Considering the above points of value, which could any other game developer truly live without given the popularity of their own game? The list is small. Epic has the gravitas and Fortnite has the momentum to bypass Google Play, but that likely isn’t a reality for any other games unless they rocket into international notoriety — and seem poised to maintain that popularity — in the same way that Fortnite has, which was completely unprecedented. So while one of the most successful and fastest-growing games of all time can operate off of Google Play to its advantage, such a decision would be disastrous for most other developers.
Consumers mostly don’t perceive the burdens placed upon developers by platform policies: they aren’t impacted by the 30% platform fees imposed on (a diminishing proportion of) developer revenues, and they can’t envision the counterfactual of an app economy free of payments and distribution exclusivity. And consumers have mostly been trained to use the default features of their hardware. Can consumers be explicitly re-trained to use alternative app stores and to share their credit card information with new payments systems? And even if they can, would they want to? What benefit awaits the consumer after inputting their credit card number into a new interface or in downloading a new app store onto their iPhone or Android device?
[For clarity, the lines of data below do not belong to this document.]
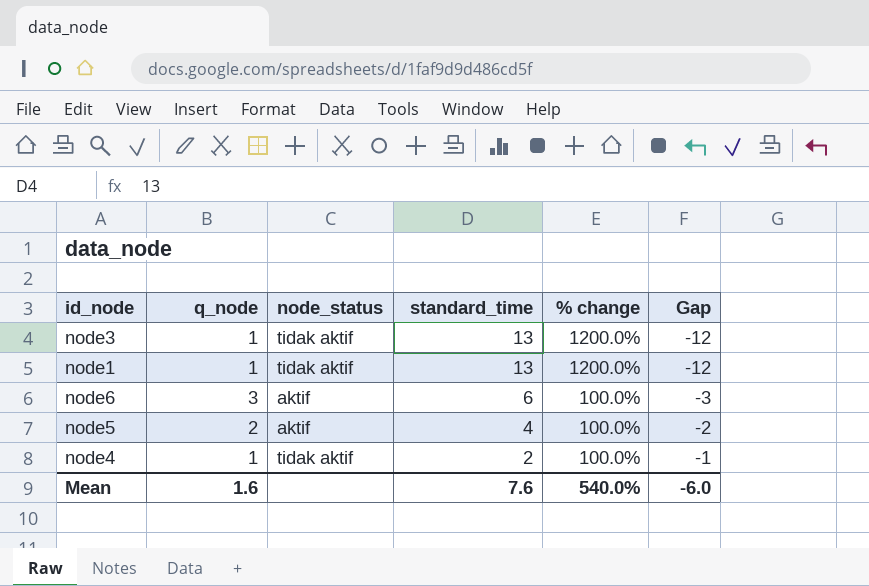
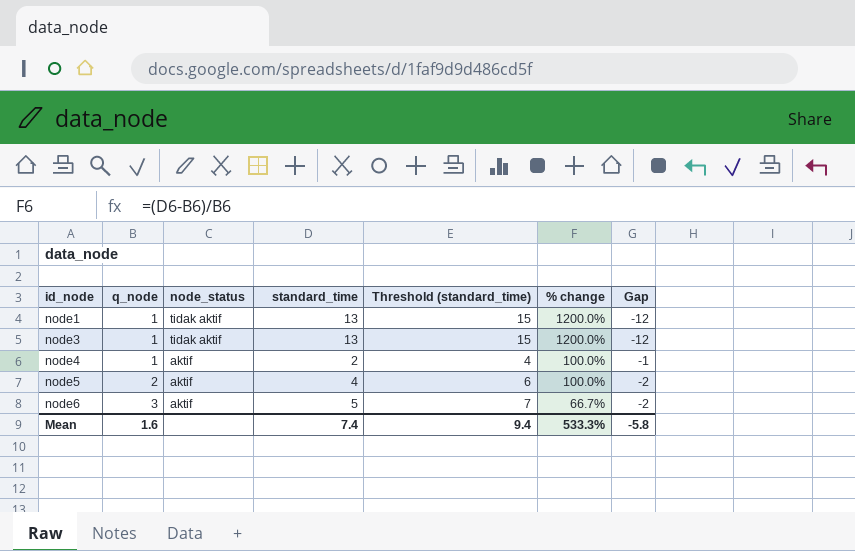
row order: standard_time descending -> id_node ascending
column Threshold (standard_time) | formula: none -> [standard_time] + 2
node4 | node_status: tidak aktif -> aktif
node6 | standard_time: 6 -> 5
node6 | % change: 100.0% -> 66.7%
node6 | Gap: -3 -> -2
Mean | standard_time: 7.6 -> 7.4
Mean | % change: 540.0% -> 533.3%
Mean | Gap: -6.0 -> -5.8

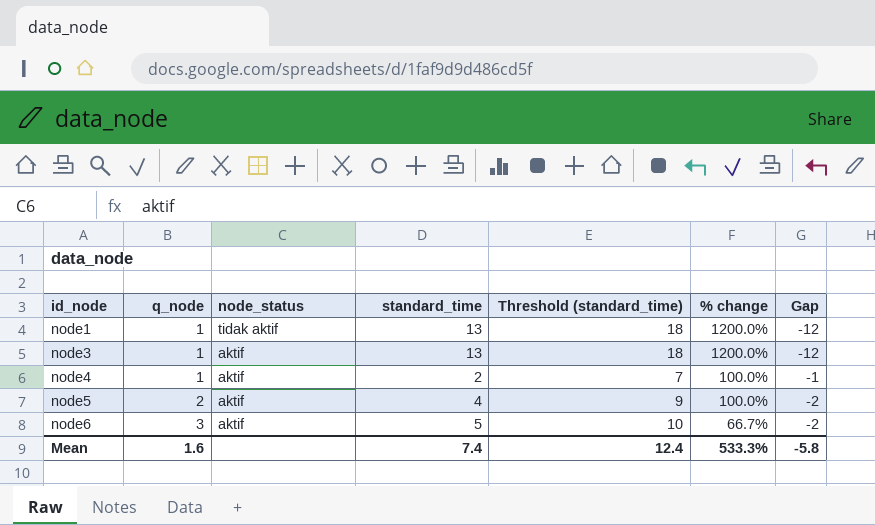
column Threshold (standard_time) | formula: [standard_time] + 2 -> [standard_time] + 5
node3 | node_status: tidak aktif -> aktif
Mean | Threshold (standard_time): 9.4 -> 12.4

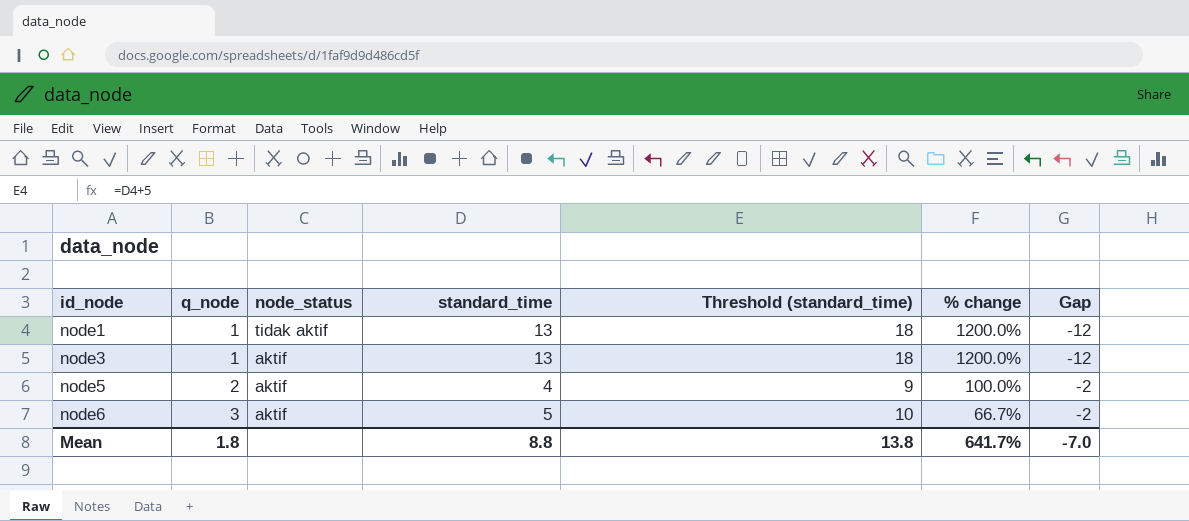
row node4: 1 | aktif | 2 | 7 | 100.0% | -1 -> none
Mean | q_node: 1.6 -> 1.8
Mean | standard_time: 7.4 -> 8.8
Mean | Threshold (standard_time): 12.4 -> 13.8
Mean | % change: 533.3% -> 641.7%
Mean | Gap: -5.8 -> -7.0

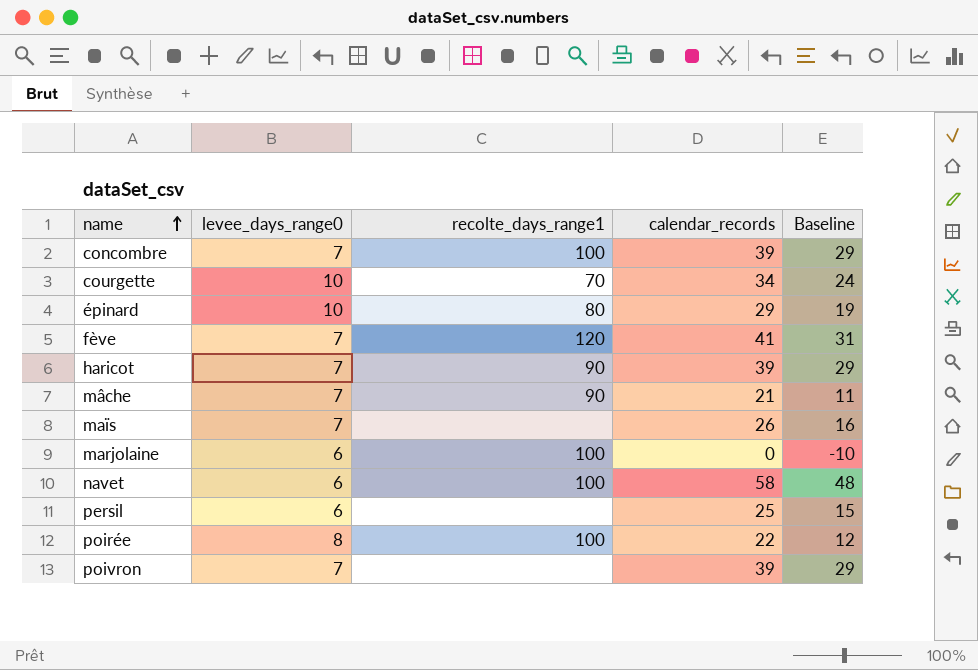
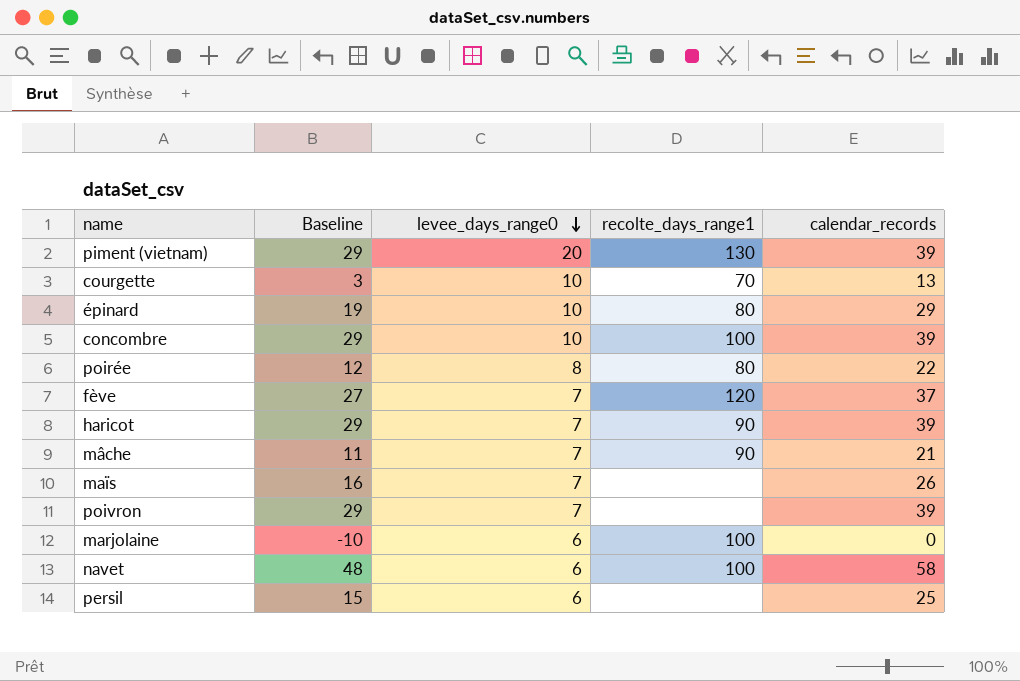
row order: name ascending -> levee_days_range0 descending
column Baseline | position: 5 -> 2
row piment (vietnam): none -> 29 | 20 | 130 | 39
courgette | Baseline: 24 -> 3
courgette | calendar_records: 34 -> 13
concombre | levee_days_range0: 7 -> 10
poirée | recolte_days_range1: 100 -> 80
fève | Baseline: 31 -> 27
fève | calendar_records: 41 -> 37

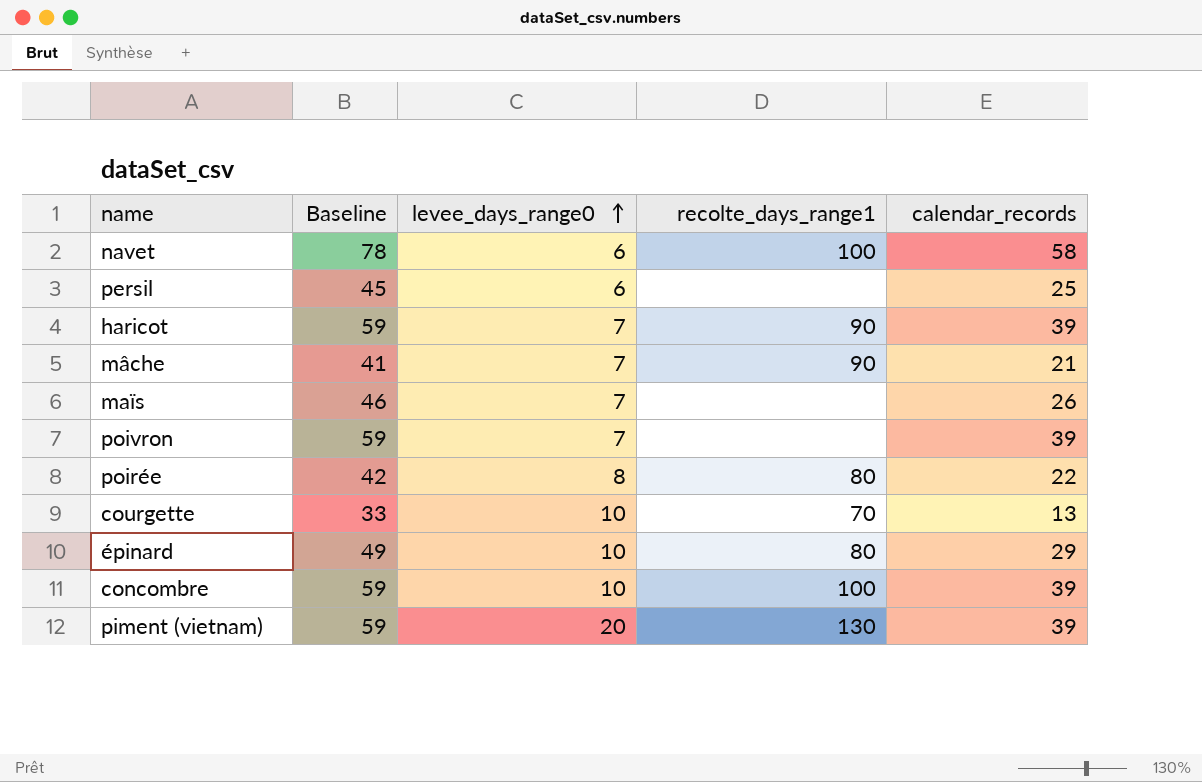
row order: levee_days_range0 descending -> levee_days_range0 ascending
column Baseline | formula: [calendar_records] - 10 -> [calendar_records] + 20
row fève: 27 | 7 | 120 | 37 -> none
row marjolaine: -10 | 6 | 100 | 0 -> none

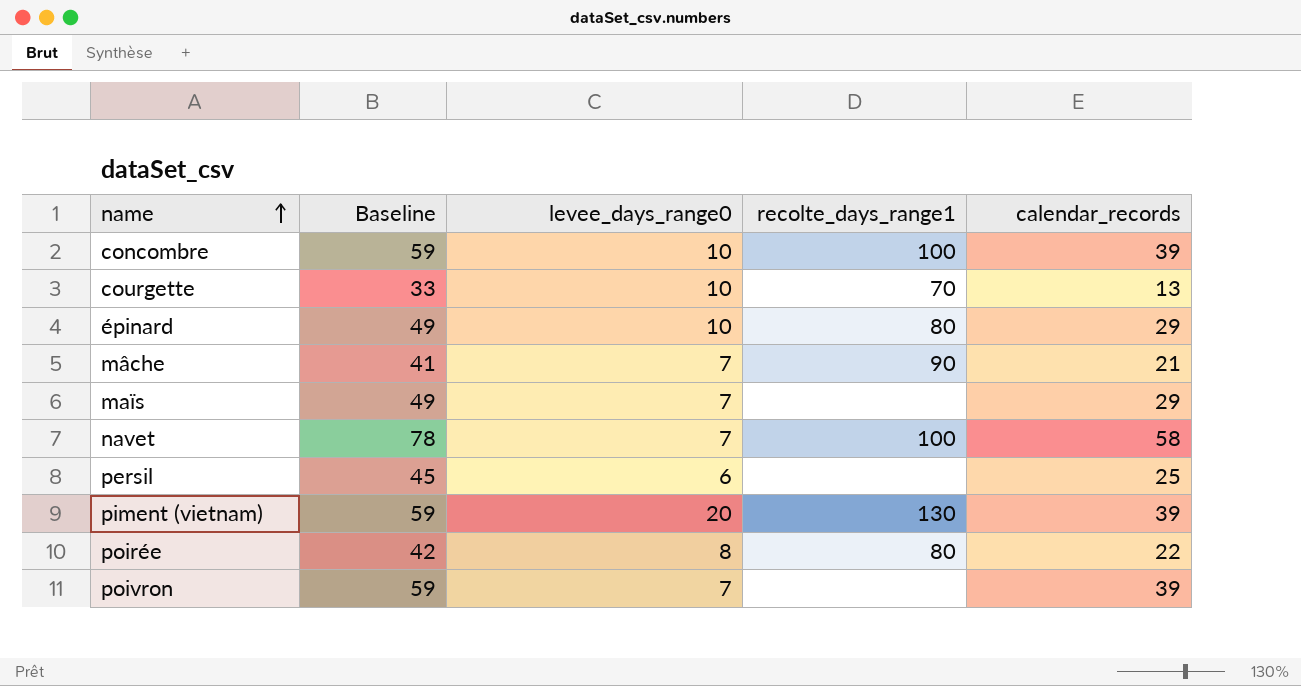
row order: levee_days_range0 ascending -> name ascending
row haricot: 59 | 7 | 90 | 39 -> none
maïs | Baseline: 46 -> 49
maïs | calendar_records: 26 -> 29
navet | levee_days_range0: 6 -> 7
To the extent that the Open App Markets Act benefits developers, it benefits them on whatever popular computing platform or content interface comes next. Consumer behaviors on mobile are mostly settled science, and the roles that Google Play and the App Store play in consumers’ minds as the reflexive destinations for app discovery loom large. The power of default status is probably insurmountable on mobile at this point: will consumers feel incentivized to change behaviors for no discernible benefit? The rules introduced in the Open App Markets Act may play a role in shaping the next cohort of popular app store ecosystems, but they aren’t likely to materially change the status quo on mobile.
The Open App Markets Act could have been transformational on mobile five years ago. Now, it’s too little, too late.
And this was true before App Tracking Transparency rendered distribution through advertising less efficient: with less capacity to grow an audience through performance marketing, developers on iOS will be even more dependent on the discovery functionality of the App Store, meaning they’ll be less incentivized to experiment with alternative app store distribution. And ultimately, the Open App Markets Act seems to give broad flexibility to app stores to use privacy as a justification for diminishing the competitive power of app developers. That’s probably more pernicious than the exclusivity requirements developers face now.